(ACTION ITEM):
Set down exactly the lines below, starting at the one that contains "payment method: Google Pay -> PayPal" and ending at the one that contains "total: 629.70 -> 829.76", with both of those lines included and nothing else.

BEGIN AVAILABLE RECORDS

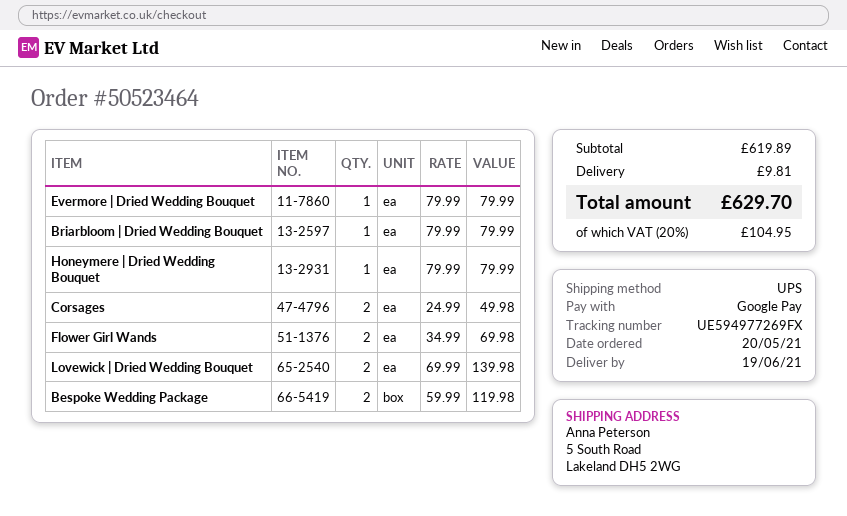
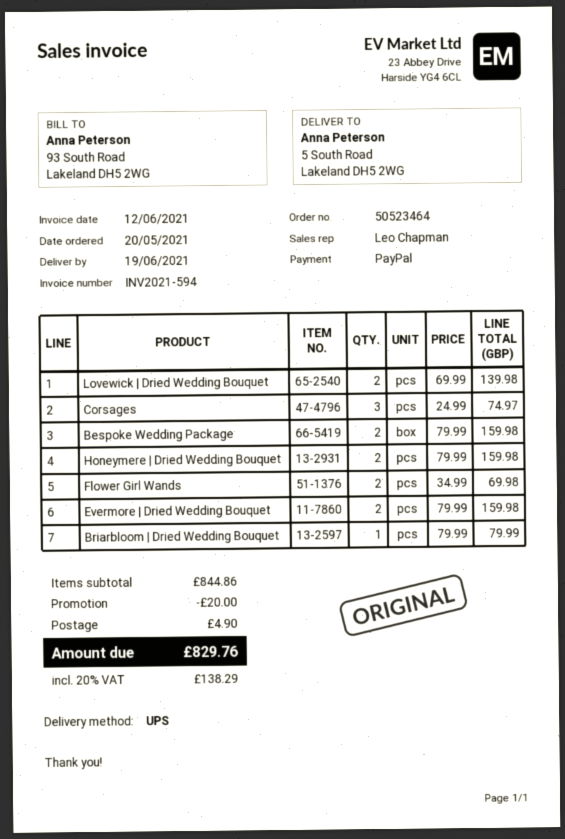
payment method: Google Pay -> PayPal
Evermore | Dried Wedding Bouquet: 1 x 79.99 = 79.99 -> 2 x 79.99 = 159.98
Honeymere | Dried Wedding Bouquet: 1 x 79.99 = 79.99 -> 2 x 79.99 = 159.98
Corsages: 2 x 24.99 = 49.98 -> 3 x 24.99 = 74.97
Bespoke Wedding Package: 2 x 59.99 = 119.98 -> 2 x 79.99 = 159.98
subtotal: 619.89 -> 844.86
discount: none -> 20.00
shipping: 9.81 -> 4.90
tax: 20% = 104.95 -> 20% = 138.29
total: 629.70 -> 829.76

END AVAILABLE RECORDS
BEGIN AVAILABLE RECORDS

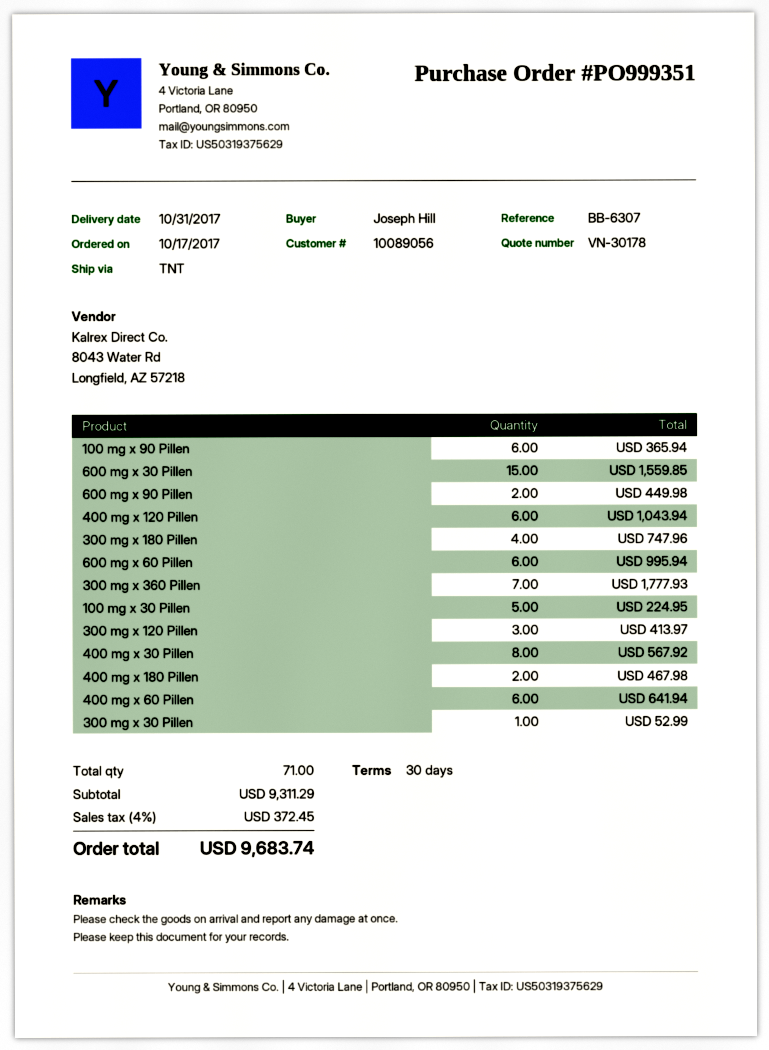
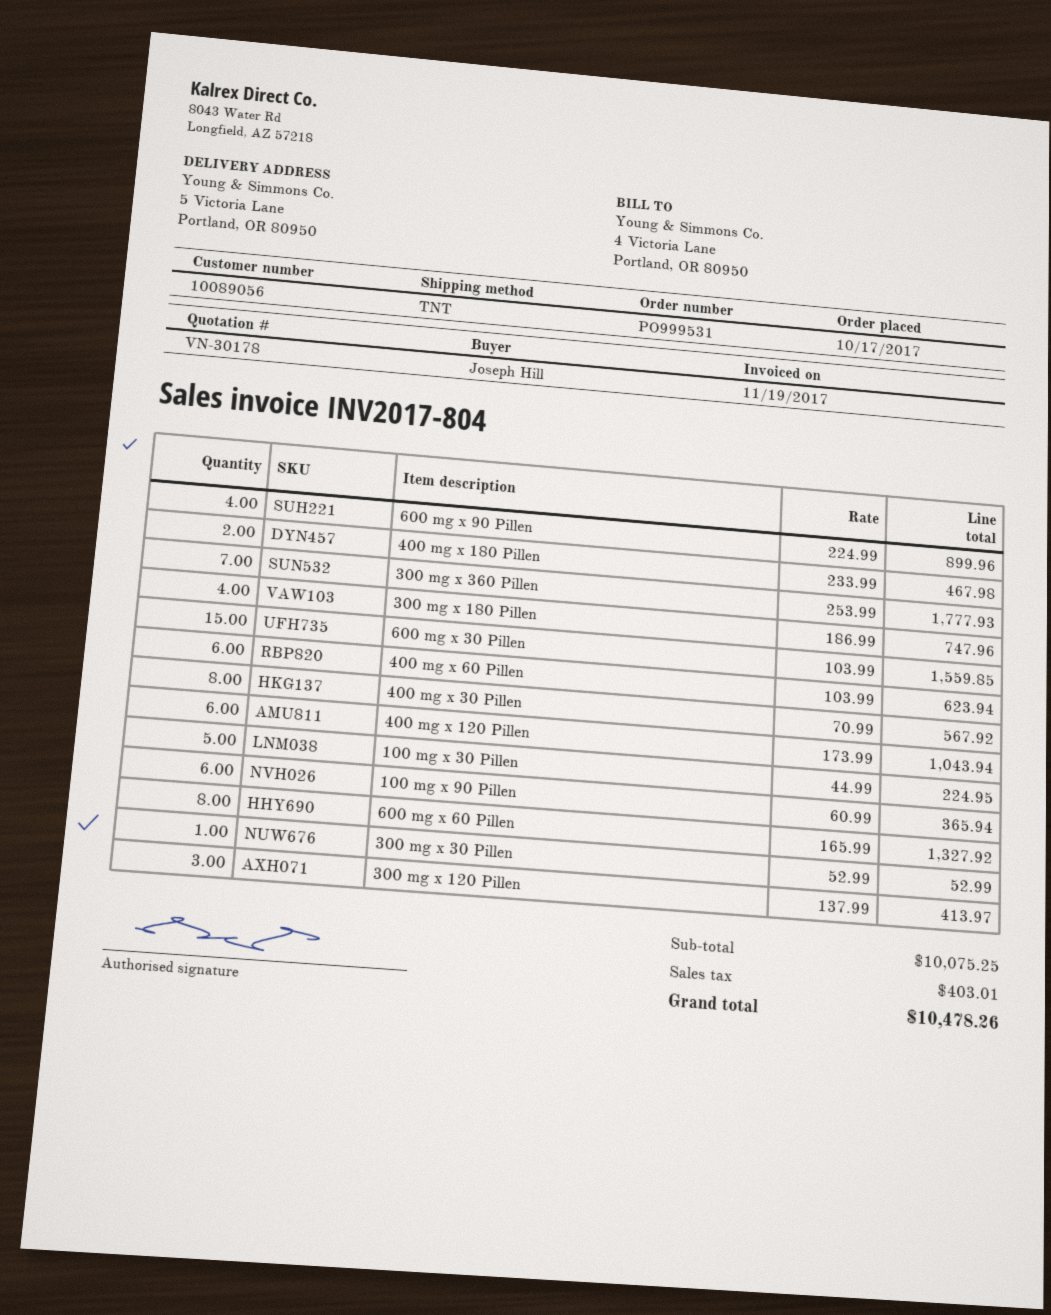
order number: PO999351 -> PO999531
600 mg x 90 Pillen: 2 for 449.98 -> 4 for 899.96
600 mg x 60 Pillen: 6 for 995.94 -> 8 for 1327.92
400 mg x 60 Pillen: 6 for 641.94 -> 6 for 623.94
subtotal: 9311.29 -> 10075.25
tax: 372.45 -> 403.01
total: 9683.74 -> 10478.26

END AVAILABLE RECORDS

(PROBLEM SOLUTION):
payment method: Google Pay -> PayPal
Evermore | Dried Wedding Bouquet: 1 x 79.99 = 79.99 -> 2 x 79.99 = 159.98
Honeymere | Dried Wedding Bouquet: 1 x 79.99 = 79.99 -> 2 x 79.99 = 159.98
Corsages: 2 x 24.99 = 49.98 -> 3 x 24.99 = 74.97
Bespoke Wedding Package: 2 x 59.99 = 119.98 -> 2 x 79.99 = 159.98
subtotal: 619.89 -> 844.86
discount: none -> 20.00
shipping: 9.81 -> 4.90
tax: 20% = 104.95 -> 20% = 138.29
total: 629.70 -> 829.76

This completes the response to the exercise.